The Right Wing media (including a VAST majority of the MSM) are trying to label President Jimmy Carter an Anti-Semite for his recent book about Israel and Palestine. Proof once again that you cannot openly criticize Israel in American and not face a smear campaign. CNN's Wolf Blitzer interviewed Pres. Carter last week, and if it were not for Carter being an ex-President, I don't think Blitzer would have allowed himself to be contradicted as Carter presented the facts as opposed to the propaganda. Read the transcript here, and remember that Blitzer used to work for AIPAC. And there was also this nice tidbit of info from Bob Gate's hearings about Israel and nukes... it seems no one bothered to tell the nominee that the U.S. never acknowledges Israel's nuclear capacity, or else it would have to treat them the way they treat every other country with nuclear ambitions.

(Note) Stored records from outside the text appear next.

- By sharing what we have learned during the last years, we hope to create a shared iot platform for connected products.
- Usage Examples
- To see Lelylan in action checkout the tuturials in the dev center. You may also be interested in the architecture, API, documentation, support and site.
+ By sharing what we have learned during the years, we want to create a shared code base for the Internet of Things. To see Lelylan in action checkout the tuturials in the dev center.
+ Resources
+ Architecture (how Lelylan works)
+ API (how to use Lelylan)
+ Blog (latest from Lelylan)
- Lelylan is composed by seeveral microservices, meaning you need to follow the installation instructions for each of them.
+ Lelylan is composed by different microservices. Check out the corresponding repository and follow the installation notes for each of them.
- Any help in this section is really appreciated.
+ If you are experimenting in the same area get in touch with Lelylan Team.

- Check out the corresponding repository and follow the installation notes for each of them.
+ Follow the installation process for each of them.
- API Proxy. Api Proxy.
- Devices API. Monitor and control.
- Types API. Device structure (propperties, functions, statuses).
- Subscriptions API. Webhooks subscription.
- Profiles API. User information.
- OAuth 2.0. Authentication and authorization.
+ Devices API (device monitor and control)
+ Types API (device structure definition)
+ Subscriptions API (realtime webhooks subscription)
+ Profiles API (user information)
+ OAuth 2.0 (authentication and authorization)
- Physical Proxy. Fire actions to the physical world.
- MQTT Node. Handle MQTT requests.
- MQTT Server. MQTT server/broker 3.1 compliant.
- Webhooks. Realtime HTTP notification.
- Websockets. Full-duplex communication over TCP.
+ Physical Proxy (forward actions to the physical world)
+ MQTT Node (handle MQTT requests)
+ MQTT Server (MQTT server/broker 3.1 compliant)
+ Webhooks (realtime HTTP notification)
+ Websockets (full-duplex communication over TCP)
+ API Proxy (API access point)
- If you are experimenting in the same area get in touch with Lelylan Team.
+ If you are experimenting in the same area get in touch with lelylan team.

Over at HuffPost, Steve Young prematurely announces the death of Right Wing Talk Radio, but he at least gives some examples of how desperate they are right now.

December 5, 2006:

"Meet the new boss, same as the old boss." That line from The Who seems to ring true with today's Senate hearings for Gates, the nominee for Secretary of Defense. While I am happy to see Rumsfeld resign and then admit that things are horribly off-course in Iraq, I'm not sure that the "anyone but Rumsfeld" mantra is any real change. Sure, it probably can't get much worse, but all accounts show that the democrats do not have enough time or political will to properly challenge Gates. He simply is the only person being offered up. The country is in such a rush to replace Rumsfeld at any cost, they will neglect to consider his past indiscretions during Iran-Contra.

What will also be missing from the hearings will be any talk or discussion about the tactics used regarding torture, extraordinary rendition, or pre-emptive war (we know he's for it). Gates is widely regarded as a "company man", and while he says he's open to suggestions, he will not propose anything that contradicts the Bush Agenda. And the situation could be escalated by increasing the number of troops on the ground in a last-ditch attempt to gain control over the situation, leaving us enforcing Marshall Law in Iraq for how long... ?

So other than being a new face and lacking Rumsfeld's mind-bending wordplay, is Gates really any different?